Les Juifs à travers le monde fêtent cette semaine
Pessah, la Pâque juive. Pour les pratiquants, il est interdit
pendant sept jours de manger du pain ainsi que tout ce qui est fermenté
par de la levure. Le premier soir de la fête est célébré
en famille autour d’un rituel qui remonte aux temps bibliques
où alternent cantiques et chants traditionnels. C’est
au cours de cette cérémonie, qu’on a appelée
plus tard la cène, que Jésus a été arrêté
par les Romains pour être jugé puis crucifié.
Pâque est la fête de la liberté, de la libération
de l’esclavage.

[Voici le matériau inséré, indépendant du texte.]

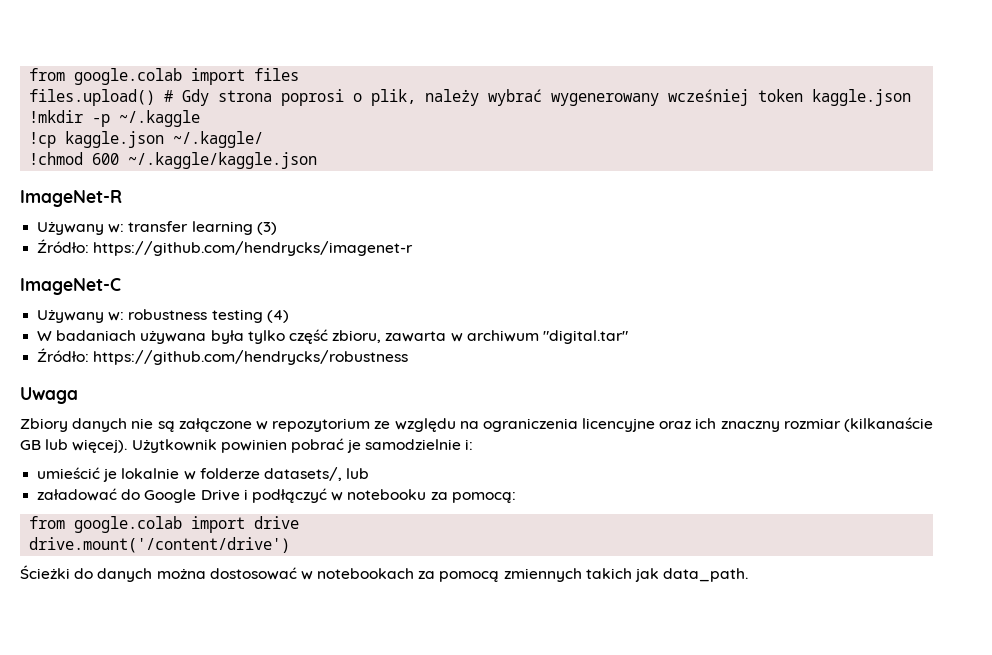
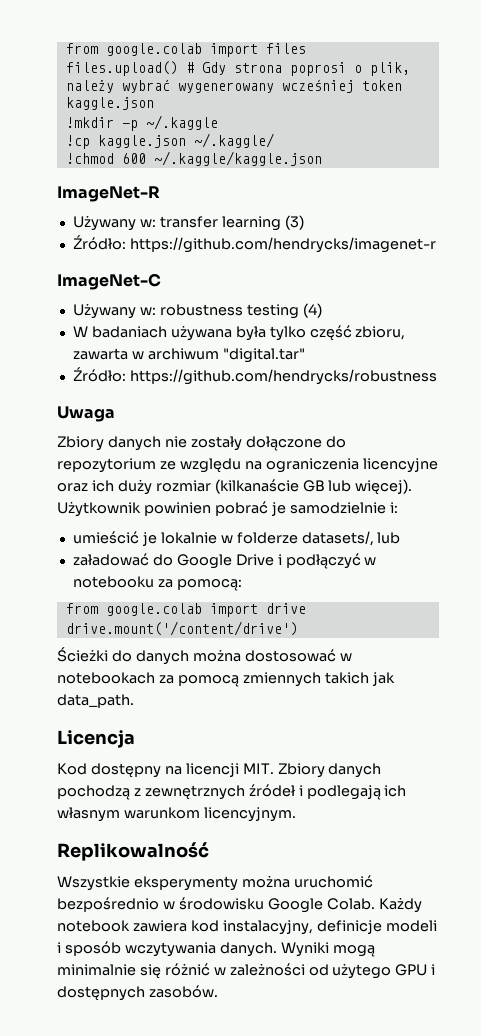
- Zbiory danych nie są załączone w repozytorium ze względu na ograniczenia licencyjne oraz ich znaczny rozmiar (kilkanaście GB lub więcej).
+ Zbiory danych nie zostały dołączone do repozytorium ze względu na ograniczenia licencyjne oraz ich duży rozmiar (kilkanaście GB lub więcej).
+ Licencja
+ Kod dostępny na licencji MIT. Zbiory danych pochodzą z zewnętrznych źródeł i podlegają ich własnym warunkom licencyjnym.
+ Replikowalność
+ Wszystkie eksperymenty można uruchomić bezpośrednio w środowisku Google Colab. Każdy notebook zawiera kod instalacyjny, definicje modeli i sposób wczytywania danych. Wyniki mogą minimalnie się różnić w zależności od użytego GPU i dostępnych zasobów.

Nul doute que les Palestiniens y trouveraient
leur place, non pas pour célébrer le passé,
mais pour fantasmer sur ce qu’ils n’ont pas encore eu
la chance de connaître.
En Israël, on a depuis de nombreuses années ajouté
un commandement supplémentaire qui ne faisait pas partie
du rite de nos ancêtres : « Pendant les sept jours de
la fête – et tant qu’on y est, deux ou trois jours
supplémentaires – les indigènes tu boucleras
dans leurs zones de résidence, afin que tu puisses fêter
ta Pâque dans la tranquillité. » C’est
ce que la radio nous a rappelé, la veille de la fête,
entre les diverses nouvelles sur les préparatifs de la soirée
pascale : « Le commandant militaire de la Cisjordanie a publié
un décret qui déclare le bouclage de la Cisjordanie
pendant les huit jours à venir. »
Il y a cependant quelque chose de trompeur dans la déclaration
de l’armée d’occupation : les Palestiniens sont
sous le régime du bouclage et des check-points depuis maintenant
plus de quinze ans, sans interruption. Quand on annonce la mise
en place du bouclage à l’occasion de la fête
de la liberté, on veut dire en fait que quelques milliers
de Palestiniens qui ont la chance d’avoir un permis d’entrée
en Israël – main-d’oeuvre indispensable à
la bonne marche de l’économie – voient leur permis
suspendu. Pour les autres, l’immense majorité, c’est
la même galère tout au long de l’année.
Autour de moi, dans le milieu qu’on appelle de gauche, on
fête une soirée de Pessah moderne, progressiste, universaliste.
Disent-ils. Pourtant, si l’on veut marquer sa différence,
on ne peu se contenter, comme ils le font, de rappeler les combats
pour la liberté à travers les siècles, de Spartacus
à la lutte victorieuse contre l’apartheid. L’enjeu
de la liberté se joue ici, à quinze minutes de nos
dîners festifs, et c’est à côté
du mur de l’apartheid et des dizaines de sites de colonisation
qu’il faut dénoncer l’asservissement des indigènes.
Et c’est ce qu’ont fait quelques centaines de jeunes
militantes et militants qui ont mis à profit ces jours fériés
pour manifester, à Bil’in, Maassara, Cheikh Jarrah
et ailleurs, contre une conception de la liberté qui se conjugue
différemment selon qu’on soit juif ou arabe.